Lui e il suo pallone. Roby lo portava persino in bagno, a letto e giocava tutto il giorno con quella sfera così perfetta. Una passione che andava oltre qualsiasi cosa: infortuni, incomprensioni, tatticismi, denaro.

«Avevo solo un pensiero: prendere la palla e andare dritto in porta!»

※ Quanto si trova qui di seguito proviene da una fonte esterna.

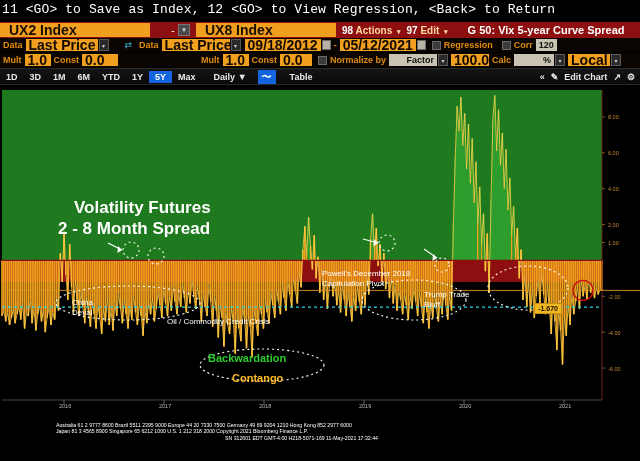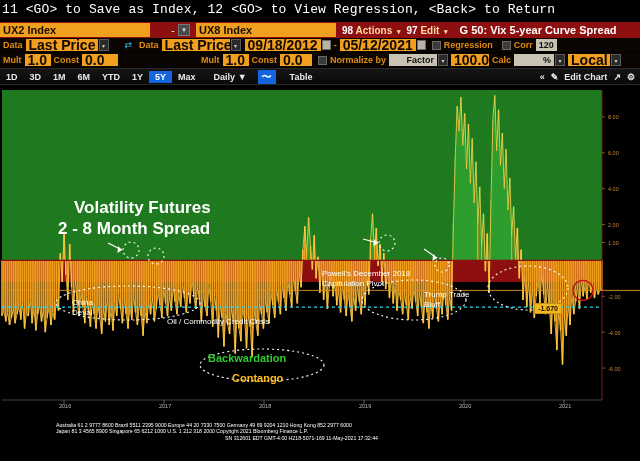--- a/index.html
+++ b/index.html
@@ -23,8 +23,8 @@
     background: #8d0f0f; display: flex; align-items: center;
   }
   .amber-field {
-    background: #f0a01e; color: #1a0d00; font-size: 11px; font-weight: bold;
-    height: 14px; line-height: 14px; padding: 0 3px; white-space: nowrap;
+    background: #f0a01e; color: #1a0d00; font-size: 14px; font-weight: bold;
+    height: 14px; line-height: 14px; padding: 0 9px; white-space: nowrap;
     overflow: hidden;
   }
   .redbar .sec1 { width: 150px; }

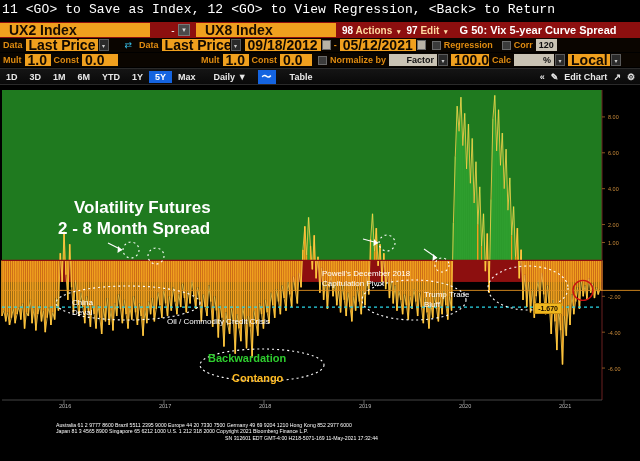--- a/index.html
+++ b/index.html
@@ -43,7 +43,7 @@
   .redbar .num { color: #ffffff; }
   .redbar .caret { font-size: 7px; color: #ffdca8; margin-left: 2px; }
   .redbar .title-right {
-    color: #ffffff; font-size: 11px; font-weight: bold; margin-left: 12px;
+    color: #ffffff; font-size: 11px; font-weight: bold; margin-left: 20px;
     white-space: nowrap;
   }
 

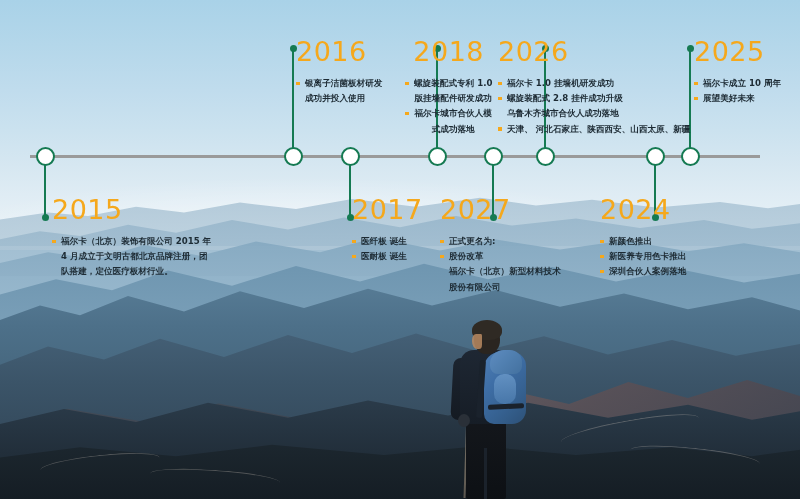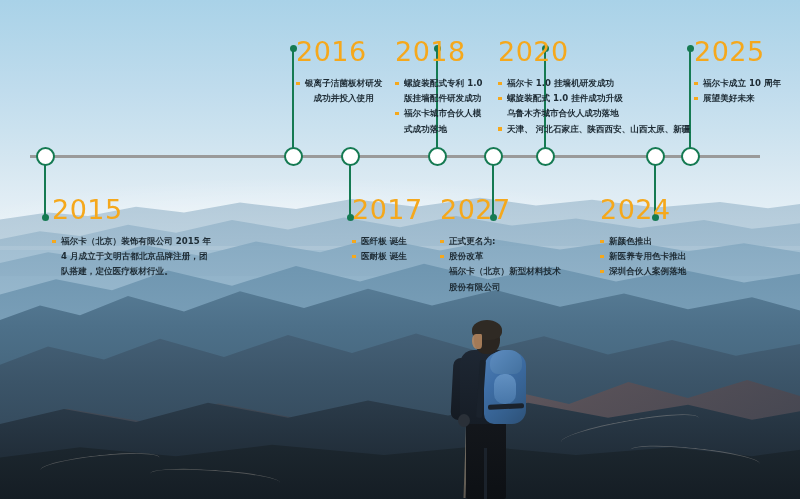--- a/index.html
+++ b/index.html
@@ -240,7 +240,7 @@
         <div class="cap"></div>
       </div>
       <div class="node" style="left: 437px;"></div>
-      <div class="entry up" style="left: 395px; top: 38px;">
+      <div class="entry up" style="left: 405px; top: 38px; text-align: center;">
         <div class="year">2018</div>
         <div class="bullets">
           <div class="bullet">螺旋装配式专利 1.0</div>

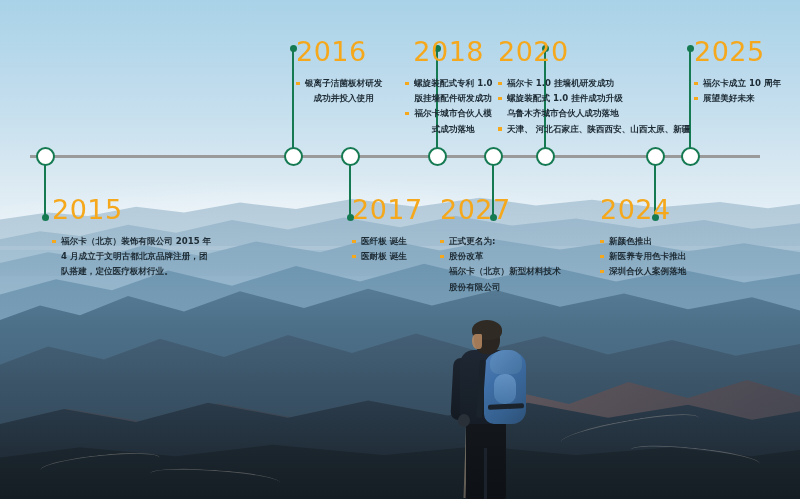--- a/index.html
+++ b/index.html
@@ -267,7 +267,7 @@
       </div>
       <div class="node" style="left: 545px;"></div>
       <div class="entry up" style="left: 498px; top: 38px;">
-        <div class="year">2020</div>
+        <div class="year">2026</div>
         <div class="bullets">
           <div class="bullet">福尔卡 1.0 挂墙机研发成功</div>
           <div class="bullet">螺旋装配式 1.0 挂件成功升级</div>

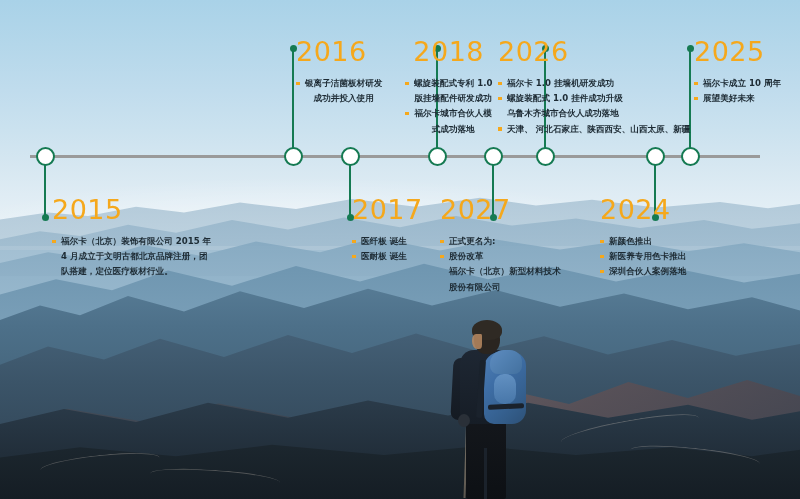--- a/index.html
+++ b/index.html
@@ -222,7 +222,7 @@
         <div class="year">2016</div>
         <div class="bullets">
           <div class="bullet">银离子洁菌板材研发</div>
-          <div class="bullet nomark" style="padding-left: 9px; text-align: center;">成功并投入使用</div>
+          <div class="bullet nomark" style="padding-left: 9px;">成功并投入使用</div>
         </div>
       </div>
       <div class="stem down" style="left: 350px;">

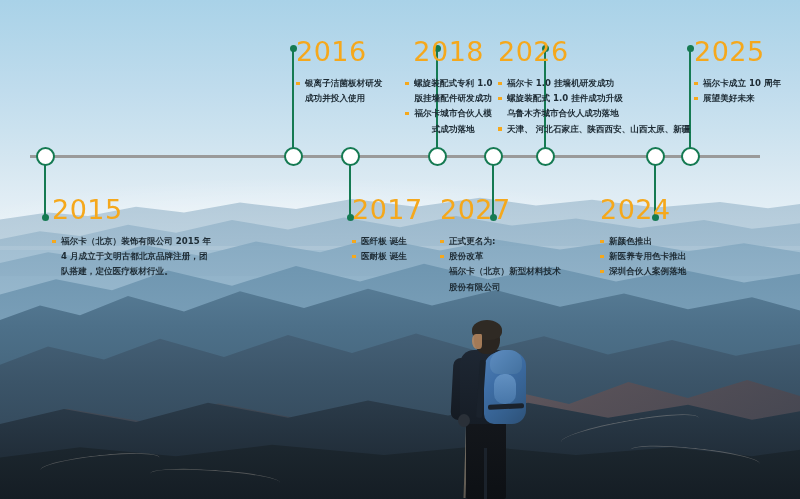--- a/index.html
+++ b/index.html
@@ -270,7 +270,7 @@
         <div class="year">2026</div>
         <div class="bullets">
           <div class="bullet">福尔卡 1.0 挂墙机研发成功</div>
-          <div class="bullet">螺旋装配式 1.0 挂件成功升级</div>
+          <div class="bullet">螺旋装配式 2.8 挂件成功升级</div>
           <div class="bullet nomark" style="padding-left: 9px;">乌鲁木齐城市合伙人成功落地</div>
           <div class="bullet">天津、 河北石家庄、陕西西安、山西太原、新疆</div>
         </div>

Pallone d’Oro nel 1993, Roberto Baggio è un campione amato da tutti, indipendentemente dai colori che ha indossato. L’ unico nella storia del calcio italiano ad aver segnato in tre mondiali diversi e anche per questo il solo colore che lo rappresenta è l’azzurro della Nazionale. Il 16 maggio 2004 accarezzava per l’ultima volta il pallone, sfiancato dagli infortuni e dalle incomprensioni con gli allenatori. Ma quello che è stato uno dei fantasisti più forti di tutti i tempi ha lasciato un vuoto che ancora avvertiamo, a livello sportivo e umano. Il 16 maggio 2004 Roberto Baggio gioca la sua ultima partita da professionista, con la maglia del Brescia. Da quel giorno, la fantasia applicata al mondo del calcio ha perso uno dei massimi protagonisti a livello mondiale. E se alle vittorie ci si può anche abituare – si guardi a Messi e Ronaldo – dei sentimenti si avverte maledettamente la mancanza. Sì, perché il Divin Codino, prima che un calciatore, ha rappresentato un sentimento: la voglia di non smettere mai di considerare quella palla che rotola un gioco, con la quale è necessario divertirsi, senza scendere a troppi compromessi tattici o esistenziali, per sentirsi alla fine dei conti ancora umani.